Cotton finally got off the mat yesterday and broke its 4 day losing streak. Harvest out in Texas should pick up in the interim as weather windows open up. I make it a point to not moan about the weather, but it will be nice for everyone across the country to get a warm up in temps. Harvest yields in Texas are in a high range, quality will be a concern. NY certified cotton stocks are climbing as supply comes in without a home. I like trying to re-own cotton but without a demand story these stocks will continue to climb. Now is the time the demand doldrums that begin in the early fall usually turn around. I would continue to follow the bearish seasonal into late next week.

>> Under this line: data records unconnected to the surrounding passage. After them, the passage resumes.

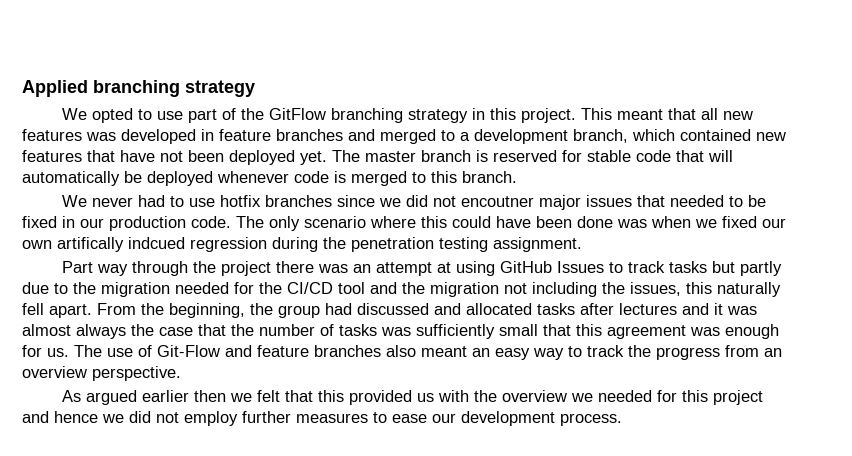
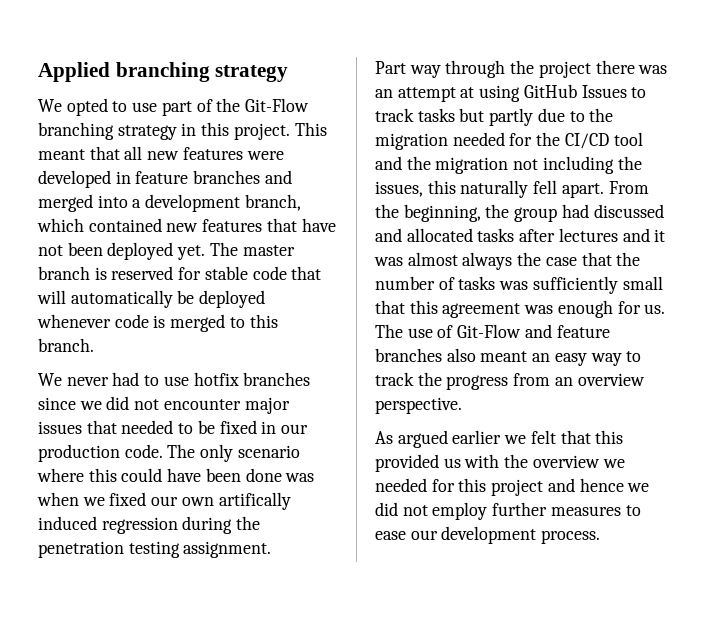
- We opted to use part of the GitFlow branching strategy in this project.
+ We opted to use part of the Git-Flow branching strategy in this project.
- This meant that all new features was developed in feature branches and merged to a development branch, which contained new features that have not been deployed yet.
+ This meant that all new features were developed in feature branches and merged into a development branch, which contained new features that have not been deployed yet.
- We never had to use hotfix branches since we did not encoutner major issues that needed to be fixed in our production code.
+ We never had to use hotfix branches since we did not encounter major issues that needed to be fixed in our production code.
- The only scenario where this could have been done was when we fixed our own artifically indcued regression during the penetration testing assignment.
+ The only scenario where this could have been done was when we fixed our own artifically induced regression during the penetration testing assignment.
- As argued earlier then we felt that this provided us with the overview we needed for this project and hence we did not employ further measures to ease our development process.
+ As argued earlier we felt that this provided us with the overview we needed for this project and hence we did not employ further measures to ease our development process.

Corn continues to trade in an uber tight range. Ethanol margins are falling into the red, which is causing plants to shutter in some areas. This is the first time in a while I can say that no everyone who is using corn is making money with it. Corn for ethanol demand should not be affected on the balance sheets, but basis in the North probably is affected. The corn price action will be driven by South America’s weather pattern, world fob price relationships and US-China trade dialogue. Gulf corn is again cheapest into Asia following a decent rally in Ukraine basis levels. Long term, there are bullish stories to push the trade but given delivery on the horizon (it has been a low point in the trade since July delivery) I would not attempt to jump long aggressively yet
This article originally appeared in the This Week in Grain (T.W.I.G.) Newsletter “Friday Morning in Grain and Oilseeds 11/16” at 11/16/18 07:38:09 AM CT.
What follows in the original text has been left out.